17th Sunday After Pentecost
Fr Andrew Gliga
A story from the desert fathers: "One day when Abba John was going up to Scetis with some other brothers, their guide lost his way for it was night-time. So, the brothers said to Abba John, ‘What shall we do, abba, in order not to die wandering about, for the brother has lost the way?’ The old man said to them, ‘If we speak to him, he will be filled with grief and shame. But look here, I will pretend to be ill and say I cannot walk anymore; then we can stay here till the dawn.’ This he did. The others said, ‘We will not go on either, but we will stay with you.’ They sat there until the dawn, and in this way they did not upset the brother."
One of the things we see from the desert fathers is that they exemplify the Gospel of Christ. They truly live out every commandment by Christ to the fullest. The Gospel of Christ isn't just a fancy philosophy, but actually something that should radically change our lives. The desert fathers and the saints of the church knew this and took it upon themselves to follow everything Christ had taught.
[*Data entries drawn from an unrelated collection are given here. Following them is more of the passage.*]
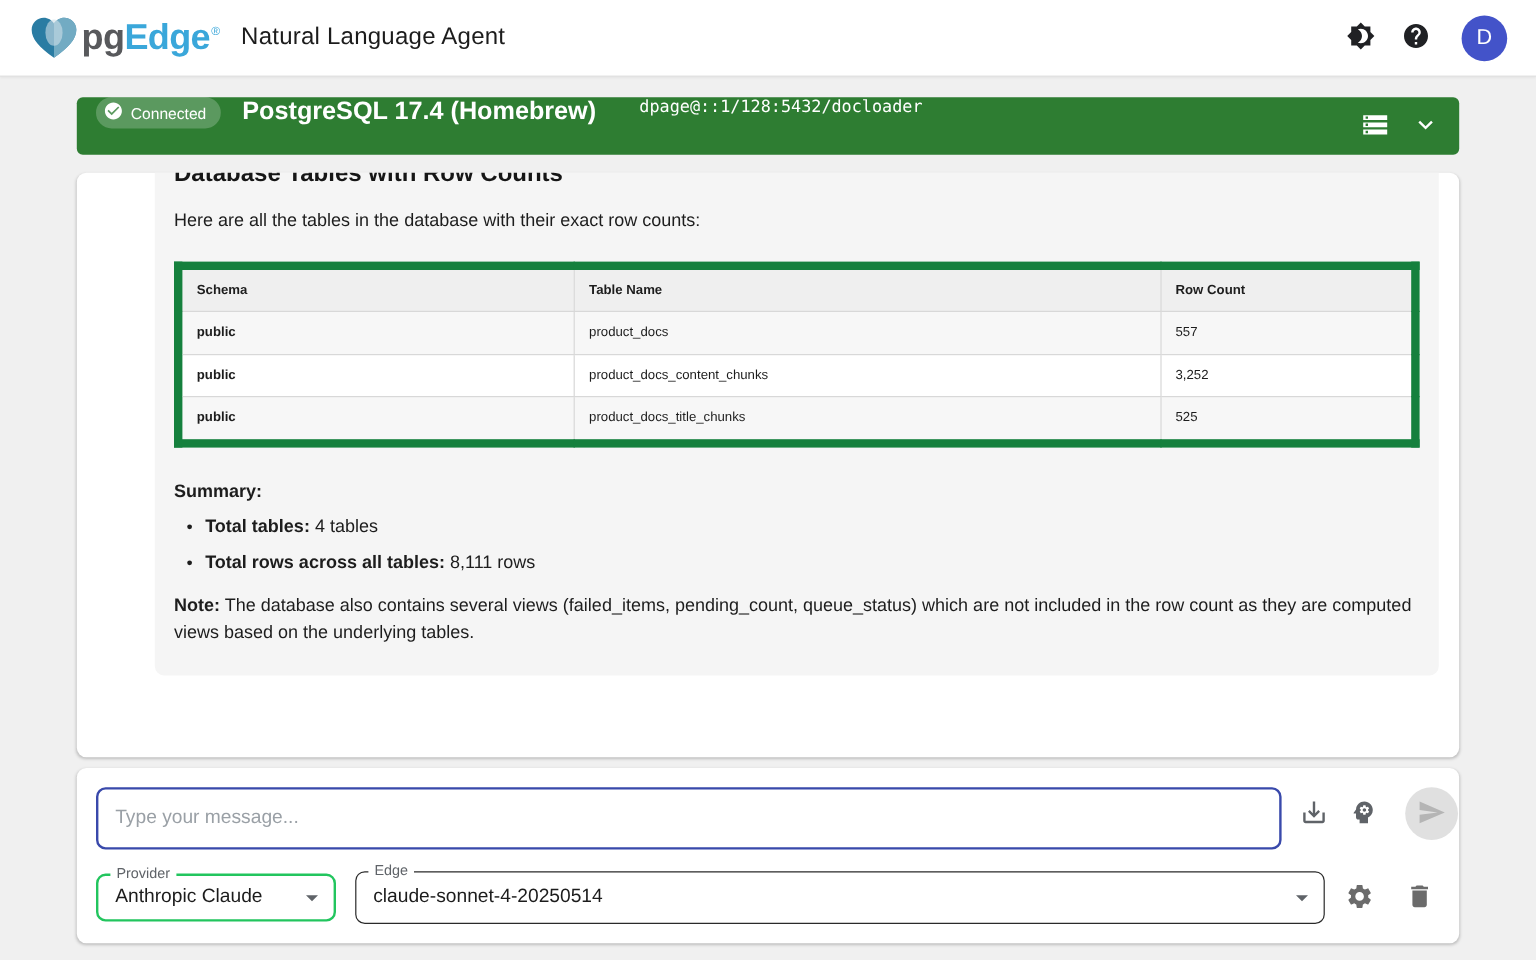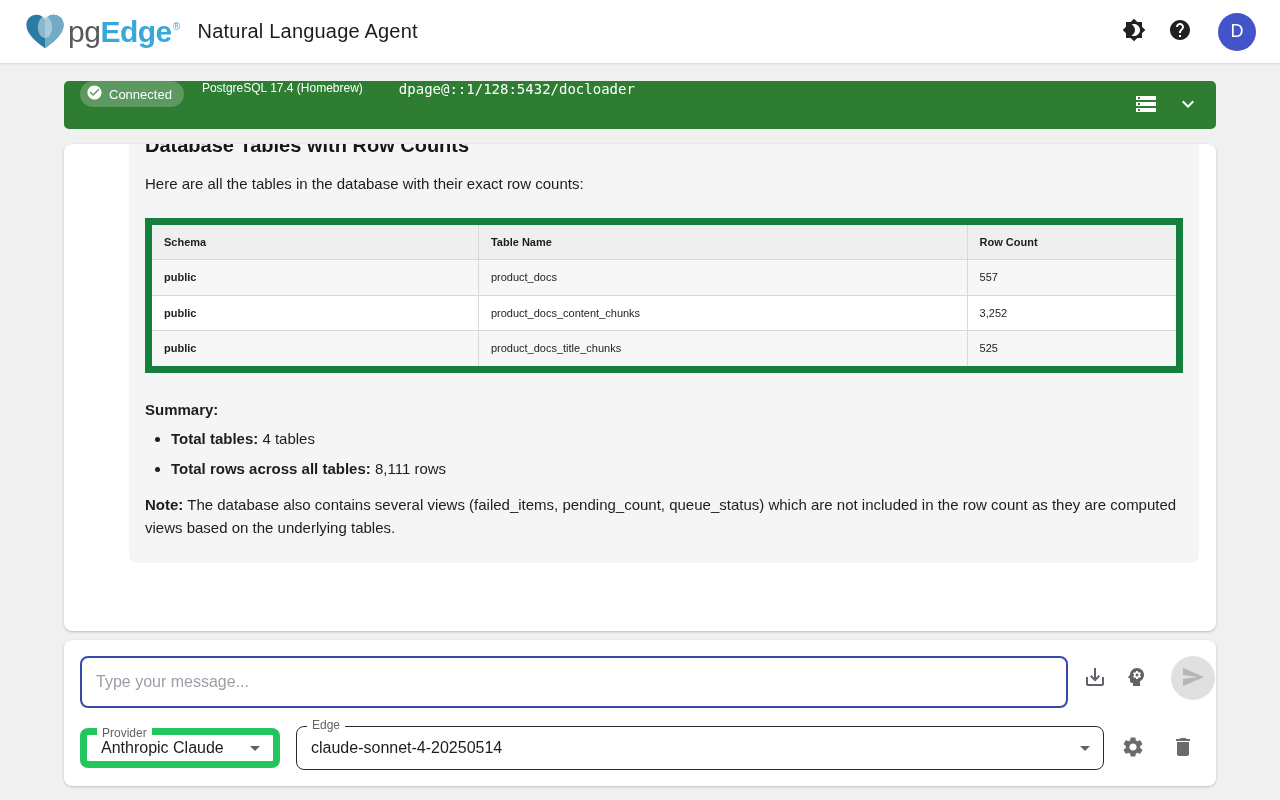"pg" .logo-pg { font-weight: 400 -> 700 }
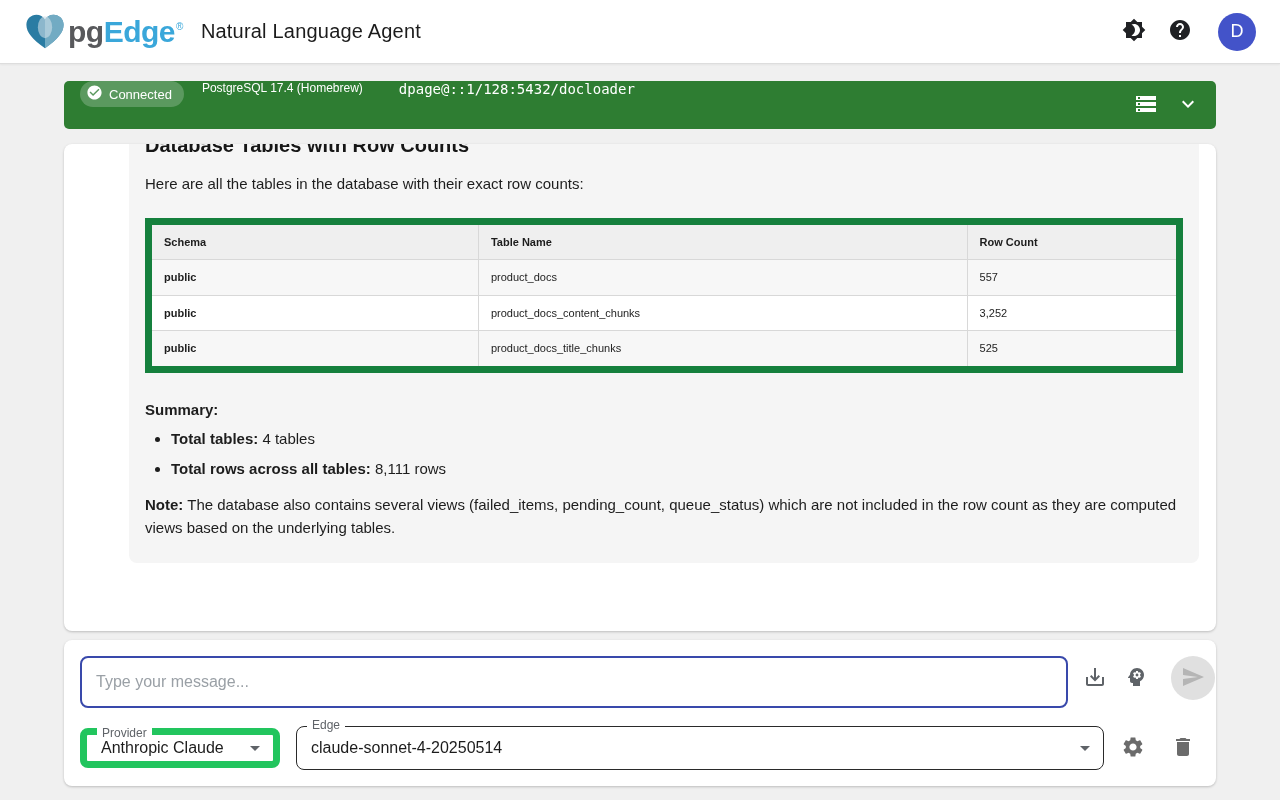"PostgreSQL 17.4 (Homebrew)" .conn-server { font-size: 12px -> 21px; font-weight: none -> bold }
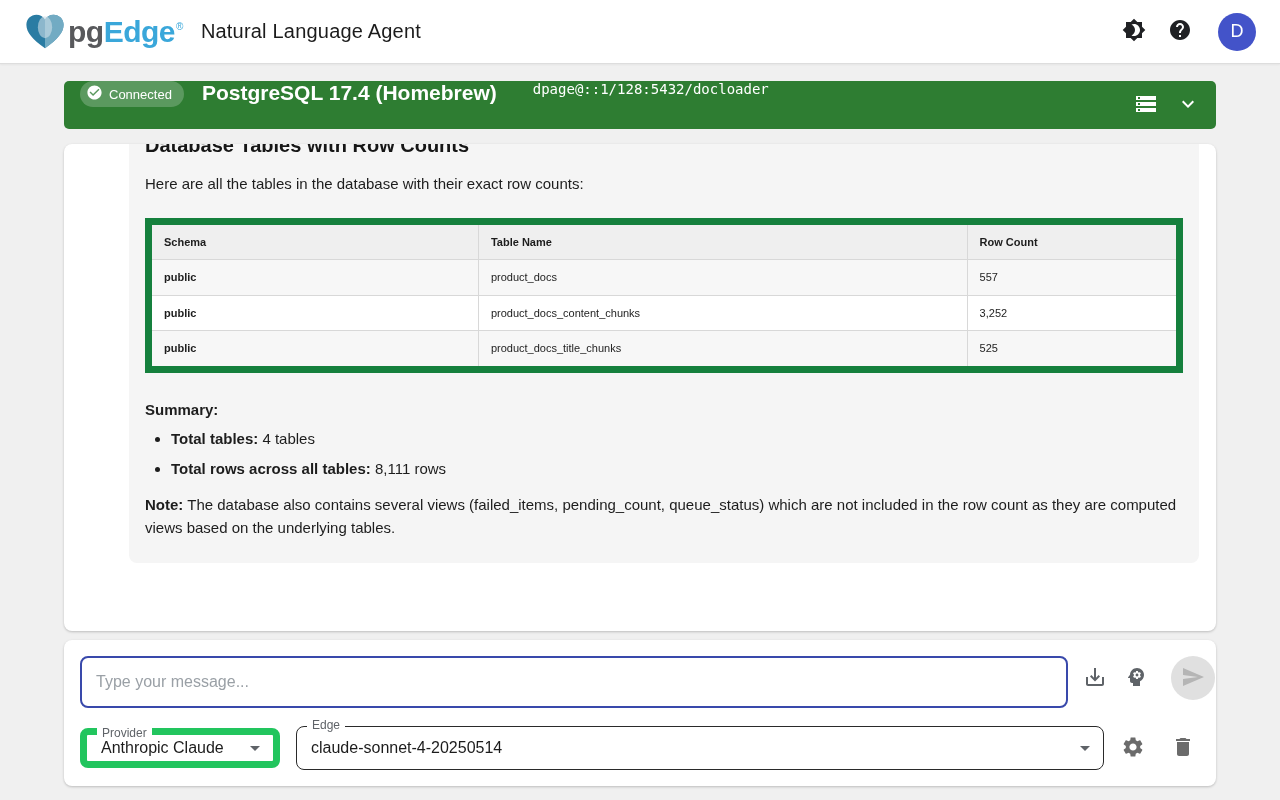"Provider" .provider-select { border: 7px solid #22c55e -> 2px solid #22c55e }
So of course, the most important thing they had within themselves was love, which is the subject of today's Gospel reading.
The commandment is simple, we are called to love everyone, especially those who hate and wrong us "But love ye your enemies, and do good, and lend, hoping for nothing again; and your reward shall be great, and ye shall be the children of the Highest: for he is kind unto the unthankful and to the evil". To love someone who has not wronged us, is actually a very easy thing to do, as the Gospel reading says: "For if ye love them which love you, what thank have ye? for sinners also love those that love them. And if ye do good to them which do good to you, what thank have ye? for sinners also do even the same". We can change this into a modern rendition by saying: even the atheists love those who do good to them. Even atheists do good to those who do good. Instead, we are called to a more radical type of love, to love those who hate us. To love those who wrong us. To love those who make our lives miserable. This is the calling WE as Christians have.
In the eyes of the modern world, this seems entirely foolish. Imagine how different the story from the desert fathers would be if Abba John instead got upset at the brother who lost his way. What if Abba John said: "How dare you make a mistake like that and lose the way? You could have gotten us killed?" In fact, this response itself is one that seems entirely logically sound if we hear it with the eyes of the world! And yet, it totally misses the mark. Abba John showed what true love for his neighbor was: instead of putting down his fellow human being, he showed him love in order not to upset him.
This is where the difference we see in our Orthodox faith from the world around us. The modern notion is to love only those who do good to you. But those who give us hardships, we should not love them. In fact, this is exemplified in most TV shows, movies, and music. We rejoice when a villain is shown proper justice, or when a bad guy loses at the end of a movie. This is what he deserves because he is the bad guy. But when was the last time that you saw a movie where the bad guy was loved with true Christian love by the good guy? When was the last time you saw the good guy forgiving the bad guy and letting him live his life? In fact, in the modern mind, this would be viewed as a sign of weakness.
And yet, this is precisely what God did. When Jesus Christ was crucified, did he offer swift retribution to those who put him on the cross? Did he call down 9 legions of angels and crush the wicked offenders? Did he show his Godlike power and come down from the cross in order to teach the bad guys a lesson? No! He did nothing of the sort, because He showed what Godly love is: a self-sacrificial love. This Godly love is what we should strive above all else to attain.
Now that we know what we need to do, we should go out into the world and do so! Again, the Gospel is not a philosophy but something we are called to do. We are called to love those who wrong us! To love the coworker who slacks off at work. To love the driver who cuts us off and shows us obscene gestures. To love the person who yells at us and embarrasses us in front of other people. To love those who wish to do us evil. These are who are called to love! Just as Christ loved us and gave himself for us on the Cross, we too are called to love each other.
In closing, a quote from St. Theophan the recluse on love: "The fundamental, original commandment is: love! It is a small word, but it expresses an all-encompassing thing. It is easy to say: you must love, but it is not easy to attain love to the necessary degree. It is also not exactly clear how to attain it; this is why the Savior surrounds this commandment with other explanatory rules: love "as thyself"; and "as ye would that men should do to you, do ye also to them likewise". Here is shown a degree of love that one can call boundless; for is there any limit to one’s love for oneself? And is there any good which one would not want for himself from others? Meanwhile, however, the instructions are not impossible to fulfill. The matter depends upon having perfect compassion toward others, to fully transfer their feelings to yourself, to feel the way they feel. When this occurs, there will be no need to point out what you must do for others in a given situation: your heart will show you. You must only take care to maintain compassion, otherwise egoism will immediately approach and return you to itself and confine you in itself. Then you will not lift a finger for another, and will not look at him, though he might be dying. When the Lord said: "love thy neighbor as thyself", He meant that our neighbor should be in us, that is, in our heart, instead of our own selves. If our “I” remains in there as before, we cannot expect anything good to come of it."